How to complete this task: Using the records that appear below, write out exactly the lines from the one with "position: absolute; left: 15px;" through the one with "446px; top: 533px;", keeping both end lines.

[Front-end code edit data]

-- Opening Marker --

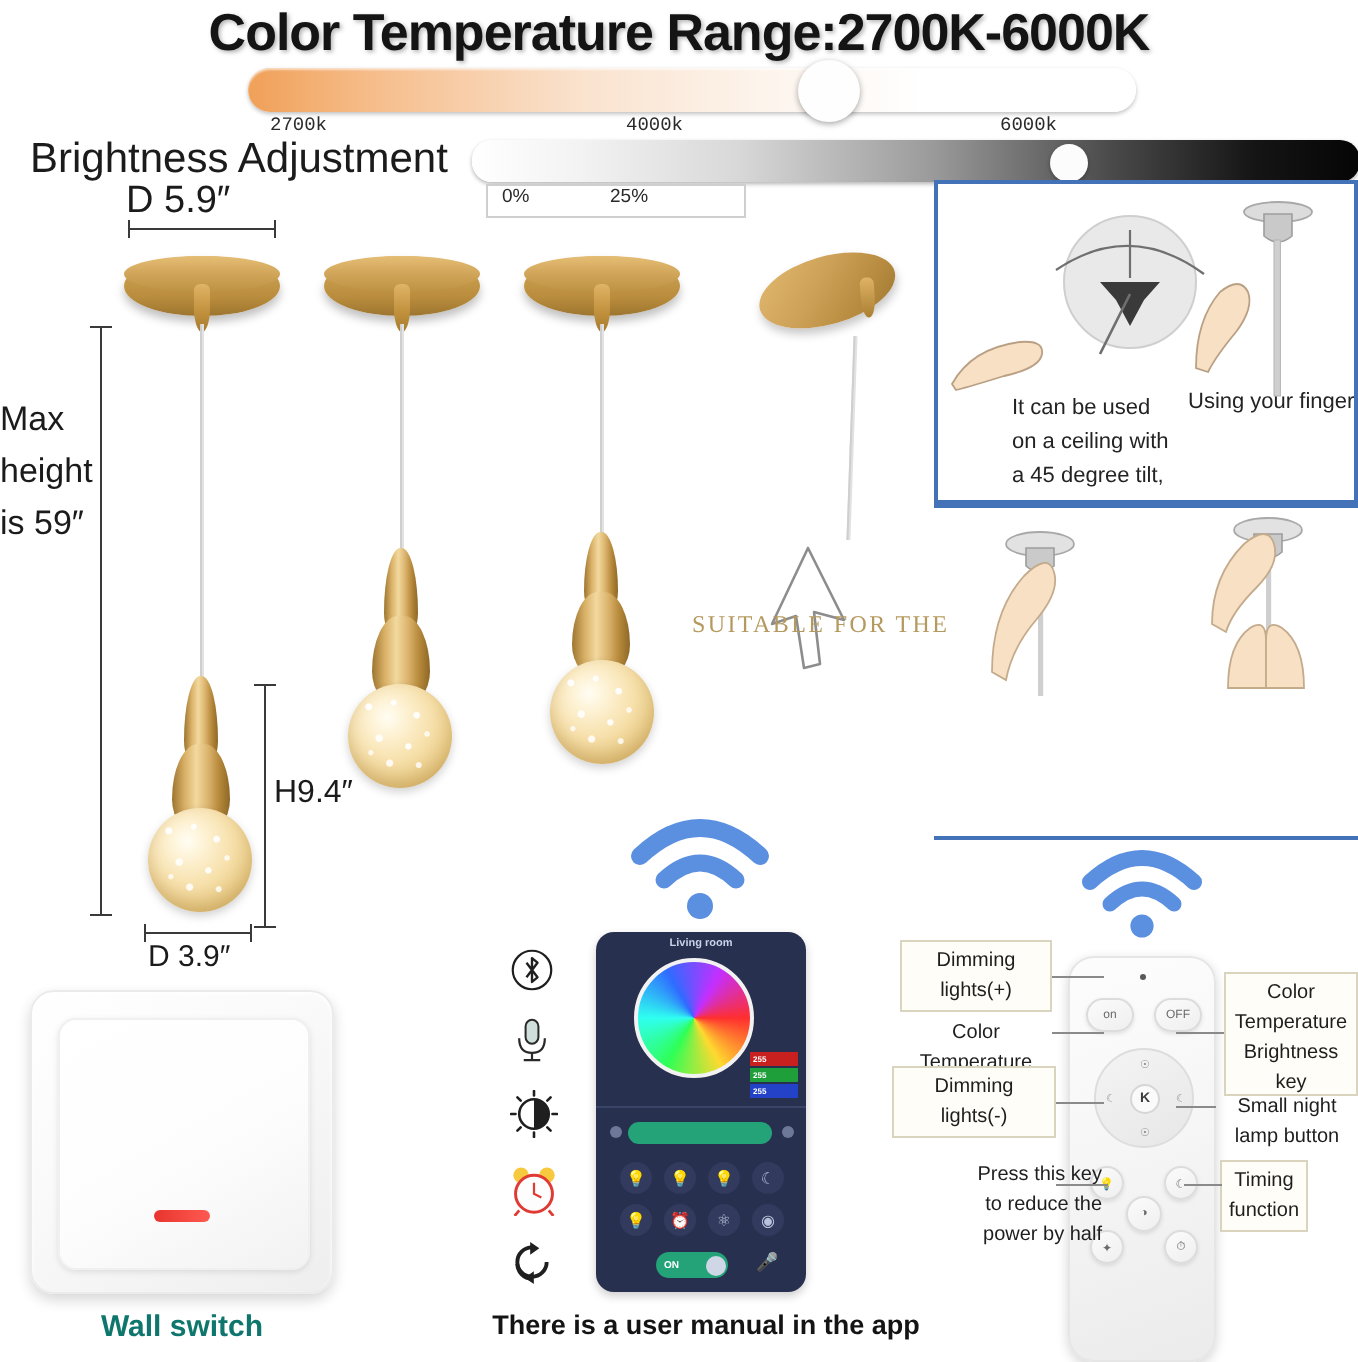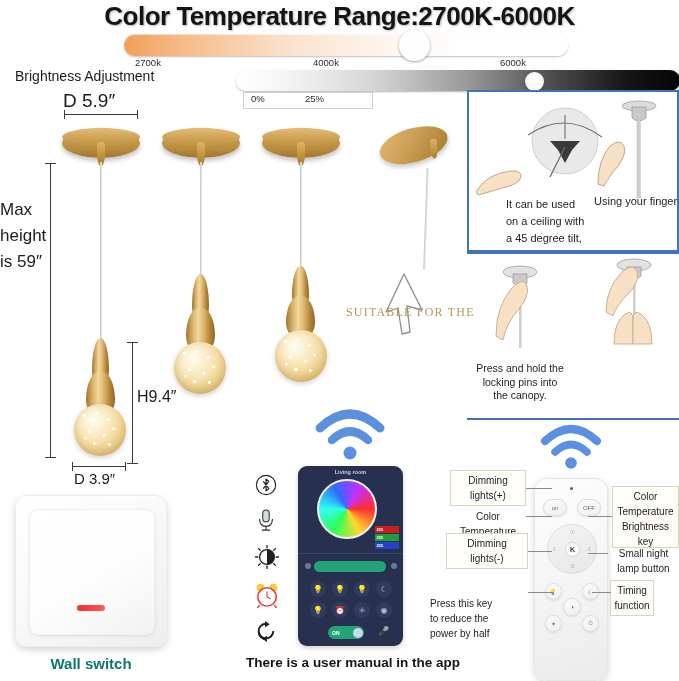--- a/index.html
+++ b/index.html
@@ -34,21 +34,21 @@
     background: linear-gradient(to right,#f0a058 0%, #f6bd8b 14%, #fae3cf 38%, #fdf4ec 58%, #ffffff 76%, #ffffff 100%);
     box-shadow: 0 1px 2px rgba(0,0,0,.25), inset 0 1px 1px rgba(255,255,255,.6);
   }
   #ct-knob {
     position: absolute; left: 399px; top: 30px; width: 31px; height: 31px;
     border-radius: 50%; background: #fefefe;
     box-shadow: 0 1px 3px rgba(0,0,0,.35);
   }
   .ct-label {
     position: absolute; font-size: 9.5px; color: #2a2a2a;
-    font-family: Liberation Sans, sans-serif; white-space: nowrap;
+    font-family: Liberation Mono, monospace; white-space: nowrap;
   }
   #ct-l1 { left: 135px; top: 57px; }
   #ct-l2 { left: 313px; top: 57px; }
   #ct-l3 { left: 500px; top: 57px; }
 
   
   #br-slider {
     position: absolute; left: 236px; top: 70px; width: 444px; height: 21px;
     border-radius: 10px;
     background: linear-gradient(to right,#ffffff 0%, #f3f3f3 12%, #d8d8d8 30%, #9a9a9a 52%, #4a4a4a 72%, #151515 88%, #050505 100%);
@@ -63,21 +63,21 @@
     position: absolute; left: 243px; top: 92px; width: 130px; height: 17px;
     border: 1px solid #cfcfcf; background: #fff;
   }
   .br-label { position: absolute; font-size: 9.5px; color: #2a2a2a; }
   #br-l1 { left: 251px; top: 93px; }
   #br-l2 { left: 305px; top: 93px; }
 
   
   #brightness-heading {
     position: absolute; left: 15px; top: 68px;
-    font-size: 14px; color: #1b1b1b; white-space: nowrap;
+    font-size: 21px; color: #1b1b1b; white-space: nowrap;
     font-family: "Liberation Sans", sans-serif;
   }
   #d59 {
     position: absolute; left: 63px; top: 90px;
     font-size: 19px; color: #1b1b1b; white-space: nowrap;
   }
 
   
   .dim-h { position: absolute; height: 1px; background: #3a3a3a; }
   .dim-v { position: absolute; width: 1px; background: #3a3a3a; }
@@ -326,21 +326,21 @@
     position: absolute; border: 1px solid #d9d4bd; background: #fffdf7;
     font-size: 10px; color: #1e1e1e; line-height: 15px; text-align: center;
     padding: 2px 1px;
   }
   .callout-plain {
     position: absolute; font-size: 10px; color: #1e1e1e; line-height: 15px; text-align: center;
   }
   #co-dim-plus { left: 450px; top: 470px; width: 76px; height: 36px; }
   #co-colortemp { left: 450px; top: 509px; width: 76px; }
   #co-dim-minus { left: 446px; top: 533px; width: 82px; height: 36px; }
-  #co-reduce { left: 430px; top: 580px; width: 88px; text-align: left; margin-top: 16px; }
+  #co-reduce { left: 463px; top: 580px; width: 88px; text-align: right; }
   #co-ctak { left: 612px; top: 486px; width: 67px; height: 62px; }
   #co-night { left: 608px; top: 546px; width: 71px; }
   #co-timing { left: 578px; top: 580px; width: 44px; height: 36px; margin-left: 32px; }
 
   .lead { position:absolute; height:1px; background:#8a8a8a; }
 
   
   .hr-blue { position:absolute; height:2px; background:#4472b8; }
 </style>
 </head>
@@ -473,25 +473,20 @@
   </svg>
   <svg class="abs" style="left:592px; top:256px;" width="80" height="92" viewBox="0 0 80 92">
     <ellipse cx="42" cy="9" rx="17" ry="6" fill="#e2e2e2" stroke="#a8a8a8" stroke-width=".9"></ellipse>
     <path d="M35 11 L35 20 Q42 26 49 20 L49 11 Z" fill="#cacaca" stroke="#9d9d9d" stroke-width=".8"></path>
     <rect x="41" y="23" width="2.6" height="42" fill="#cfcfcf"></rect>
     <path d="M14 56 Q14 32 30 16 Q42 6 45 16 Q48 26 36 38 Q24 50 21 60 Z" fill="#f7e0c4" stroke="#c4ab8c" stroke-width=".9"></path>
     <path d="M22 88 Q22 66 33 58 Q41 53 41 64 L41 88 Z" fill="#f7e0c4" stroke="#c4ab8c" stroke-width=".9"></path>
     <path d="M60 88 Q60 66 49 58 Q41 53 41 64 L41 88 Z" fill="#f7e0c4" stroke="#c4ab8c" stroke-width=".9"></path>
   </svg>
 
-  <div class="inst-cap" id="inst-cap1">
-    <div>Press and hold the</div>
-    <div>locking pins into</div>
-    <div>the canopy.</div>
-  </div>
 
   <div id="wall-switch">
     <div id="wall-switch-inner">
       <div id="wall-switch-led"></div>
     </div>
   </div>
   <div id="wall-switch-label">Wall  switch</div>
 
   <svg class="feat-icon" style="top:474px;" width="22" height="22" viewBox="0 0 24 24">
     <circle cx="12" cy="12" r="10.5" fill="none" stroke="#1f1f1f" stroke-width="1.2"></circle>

-- Closing Marker --
-- Opening Marker --

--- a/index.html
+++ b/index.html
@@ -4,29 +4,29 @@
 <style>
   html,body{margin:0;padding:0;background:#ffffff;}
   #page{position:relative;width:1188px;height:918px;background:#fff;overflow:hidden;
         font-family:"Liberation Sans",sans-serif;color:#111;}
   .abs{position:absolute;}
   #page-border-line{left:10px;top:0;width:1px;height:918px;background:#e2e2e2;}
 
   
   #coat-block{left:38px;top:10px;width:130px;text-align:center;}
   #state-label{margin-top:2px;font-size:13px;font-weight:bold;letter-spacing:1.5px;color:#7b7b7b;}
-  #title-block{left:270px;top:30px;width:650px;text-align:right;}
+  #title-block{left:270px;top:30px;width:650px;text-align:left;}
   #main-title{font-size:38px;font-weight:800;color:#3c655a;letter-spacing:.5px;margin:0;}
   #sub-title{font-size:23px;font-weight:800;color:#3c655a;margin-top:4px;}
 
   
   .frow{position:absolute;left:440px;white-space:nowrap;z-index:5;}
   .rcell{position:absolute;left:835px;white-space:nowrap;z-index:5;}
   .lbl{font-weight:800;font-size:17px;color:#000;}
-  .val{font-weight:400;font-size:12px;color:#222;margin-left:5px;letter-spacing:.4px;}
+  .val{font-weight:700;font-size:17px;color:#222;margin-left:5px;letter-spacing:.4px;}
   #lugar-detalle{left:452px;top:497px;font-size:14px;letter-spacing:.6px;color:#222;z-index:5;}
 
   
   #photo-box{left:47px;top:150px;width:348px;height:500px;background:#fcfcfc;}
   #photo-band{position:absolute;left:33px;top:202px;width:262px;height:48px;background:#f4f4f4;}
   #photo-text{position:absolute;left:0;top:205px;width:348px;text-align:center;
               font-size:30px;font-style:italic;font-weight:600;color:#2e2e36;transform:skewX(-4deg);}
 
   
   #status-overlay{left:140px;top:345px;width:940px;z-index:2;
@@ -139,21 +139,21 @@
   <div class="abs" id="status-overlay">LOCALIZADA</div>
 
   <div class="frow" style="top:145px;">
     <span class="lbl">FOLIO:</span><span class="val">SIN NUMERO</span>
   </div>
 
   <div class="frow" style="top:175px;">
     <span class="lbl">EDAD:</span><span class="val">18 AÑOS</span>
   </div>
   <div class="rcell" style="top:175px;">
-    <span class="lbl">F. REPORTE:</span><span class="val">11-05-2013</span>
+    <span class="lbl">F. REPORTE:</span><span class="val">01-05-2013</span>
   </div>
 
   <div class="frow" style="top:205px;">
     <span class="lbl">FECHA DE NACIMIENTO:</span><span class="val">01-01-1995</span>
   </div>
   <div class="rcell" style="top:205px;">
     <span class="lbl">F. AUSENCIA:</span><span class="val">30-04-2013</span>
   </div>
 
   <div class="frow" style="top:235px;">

-- Closing Marker --
-- Opening Marker --

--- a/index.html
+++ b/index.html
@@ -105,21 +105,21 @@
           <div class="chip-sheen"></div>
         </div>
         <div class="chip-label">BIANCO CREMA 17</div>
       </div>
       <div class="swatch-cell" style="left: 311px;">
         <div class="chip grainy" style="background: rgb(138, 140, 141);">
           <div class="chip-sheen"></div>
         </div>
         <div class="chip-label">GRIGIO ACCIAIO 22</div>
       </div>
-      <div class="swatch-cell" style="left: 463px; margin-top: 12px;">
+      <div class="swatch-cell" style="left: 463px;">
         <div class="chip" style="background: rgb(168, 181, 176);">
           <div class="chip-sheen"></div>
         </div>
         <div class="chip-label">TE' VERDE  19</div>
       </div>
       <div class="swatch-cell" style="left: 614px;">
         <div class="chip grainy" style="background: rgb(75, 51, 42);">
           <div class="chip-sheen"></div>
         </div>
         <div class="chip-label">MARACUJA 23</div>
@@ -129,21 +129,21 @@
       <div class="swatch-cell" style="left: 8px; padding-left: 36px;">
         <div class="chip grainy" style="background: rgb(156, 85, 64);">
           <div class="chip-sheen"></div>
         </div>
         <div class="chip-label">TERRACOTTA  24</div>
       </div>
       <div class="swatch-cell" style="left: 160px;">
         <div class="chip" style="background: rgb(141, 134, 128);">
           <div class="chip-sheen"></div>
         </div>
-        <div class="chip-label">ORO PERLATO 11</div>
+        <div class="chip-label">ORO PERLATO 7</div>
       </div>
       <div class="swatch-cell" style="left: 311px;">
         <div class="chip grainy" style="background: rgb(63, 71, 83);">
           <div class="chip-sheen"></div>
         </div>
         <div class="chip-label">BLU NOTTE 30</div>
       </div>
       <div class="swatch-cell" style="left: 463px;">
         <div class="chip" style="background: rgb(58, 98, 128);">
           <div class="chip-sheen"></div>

-- Closing Marker --

Answer to the exercise:
     position: absolute; left: 15px; top: 68px;
-    font-size: 14px; color: #1b1b1b; white-space: nowrap;
+    font-size: 21px; color: #1b1b1b; white-space: nowrap;
     font-family: "Liberation Sans", sans-serif;
   }
   #d59 {
     position: absolute; left: 63px; top: 90px;
     font-size: 19px; color: #1b1b1b; white-space: nowrap;
   }
 
   
   .dim-h { position: absolute; height: 1px; background: #3a3a3a; }
   .dim-v { position: absolute; width: 1px; background: #3a3a3a; }
@@ -326,21 +326,21 @@
     position: absolute; border: 1px solid #d9d4bd; background: #fffdf7;
     font-size: 10px; color: #1e1e1e; line-height: 15px; text-align: center;
     padding: 2px 1px;
   }
   .callout-plain {
     position: absolute; font-size: 10px; color: #1e1e1e; line-height: 15px; text-align: center;
   }
   #co-dim-plus { left: 450px; top: 470px; width: 76px; height: 36px; }
   #co-colortemp { left: 450px; top: 509px; width: 76px; }
   #co-dim-minus { left: 446px; top: 533px; width: 82px; height: 36px; }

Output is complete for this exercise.